暗闇でも見えるカメラが、自動小銃を肩に掛けた警備員達の姿をとらえた。
やがてドローンは静かに高度を下げて行く。
風上の上空10メートルに達したところで、サリンで満たされたボンベの噴射口を解放した。そのまま、ドローンは高度を下げて行く。

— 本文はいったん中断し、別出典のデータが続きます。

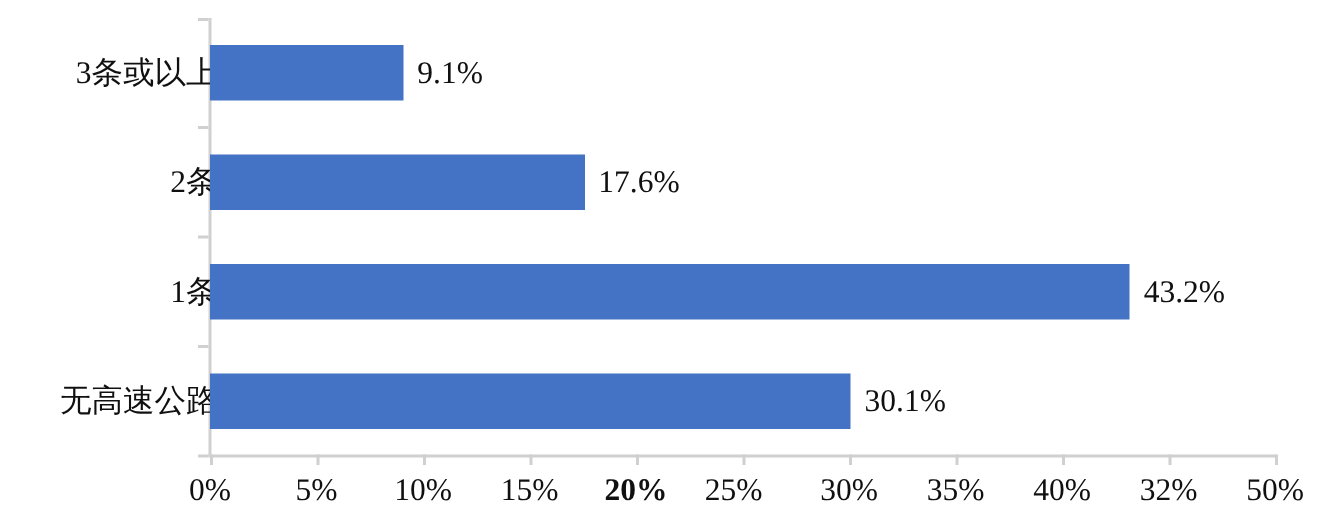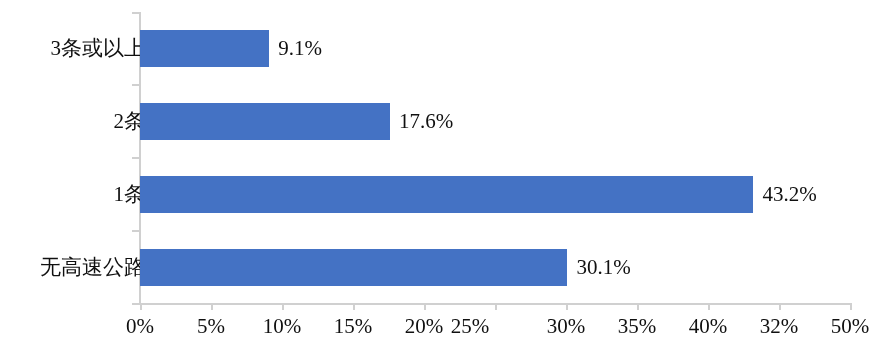"20%" div.x-tick-label { font-weight: none -> bold }
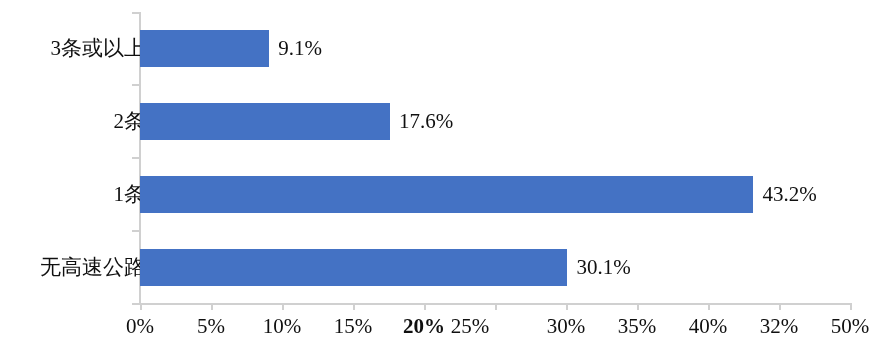"25%" div.x-tick-label { left: 470px -> 489px }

うっ、漸くドローンの存在を確認した警備員達が喉を掻きむしり始めた。
それは、3か所で同時に行われ、警備員達を無力にした。
3台のドローンは、再度上昇を始める。
各地点での生存者の有無を確認する為だ。
5分ほど待ったが、各地点での新たな動きは起こらなかった。
「潜入開始」
パク中佐の命令で、各部署に待機していた男たちが、草むらから飛び出して行った。
原発の制御室では、前田が時計を気にしていた。
既に稼働を中止している原発の管理者は少ない。
その夜はたったの3人しかいなかった。
「前田さん。なんだか今日は落ち着かないね」
同僚の言葉に、前田は気まずそうに下を向いた。
「おれチョット、トイレに行って来るよ」
「おい、またかよ。これで3度目だぜ」
同僚から逃げるように、前田は席を離れた。
心の中では、俺はこんな事して良いのかと考えていた。
腕の時計を見た。指示された2時半を指していた。前田がエレベータの前に立った時、ビルの中に警報が鳴り響いた。エレベータは緊急停止した。
「始まったか・・・」
前田は唾をゴクリと飲み込んだ。
「やっちゃいかんよ、こんなこと・・・」
しかし、家では妻と両親が捕らわれていた。恐らく、その後学校から帰ってきた娘と息子も捕らえられている事だろう。そして、私もこの時計で殺されてしまう。
「やっちゃいかんけど、俺は死にたくないんだ」
前田はそう呟くと、非常階段を駆け下りて行った。
ガチャ。玄関の分厚いドアが、内側から開けられた。
「前田さん。よくやったな」
防毒マスクの男に肩をポンと叩かれた。